EXERCISE >>
Report every line below that has the string "There" in it.

AVAILABLE RECORDS >>
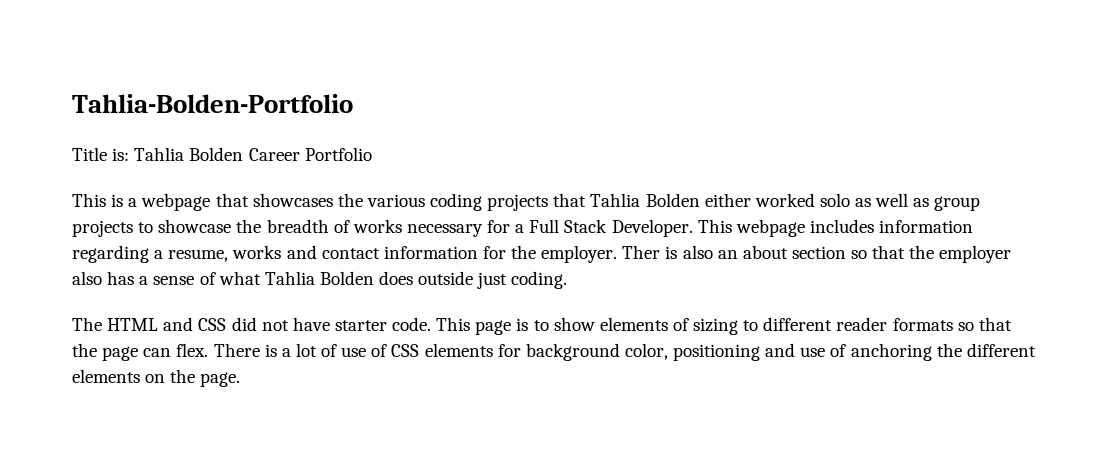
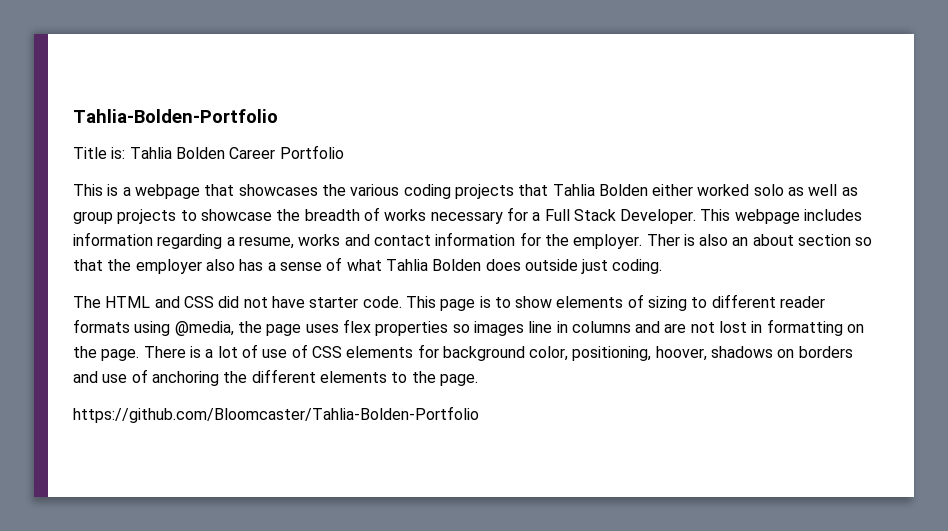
- This page is to show elements of sizing to different reader formats so that the page can flex.
+ This page is to show elements of sizing to different reader formats using @media, the page uses flex properties so images line in columns and are not lost in formatting on the page.
- There is a lot of use of CSS elements for background color, positioning and use of anchoring the different elements on the page.
+ There is a lot of use of CSS elements for background color, positioning, hoover, shadows on borders and use of anchoring the different elements to the page.
+ https://github.com/Bloomcaster/Tahlia-Bolden-Portfolio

RESPONSE >>
- There is a lot of use of CSS elements for background color, positioning and use of anchoring the different elements on the page.
+ There is a lot of use of CSS elements for background color, positioning, hoover, shadows on borders and use of anchoring the different elements to the page.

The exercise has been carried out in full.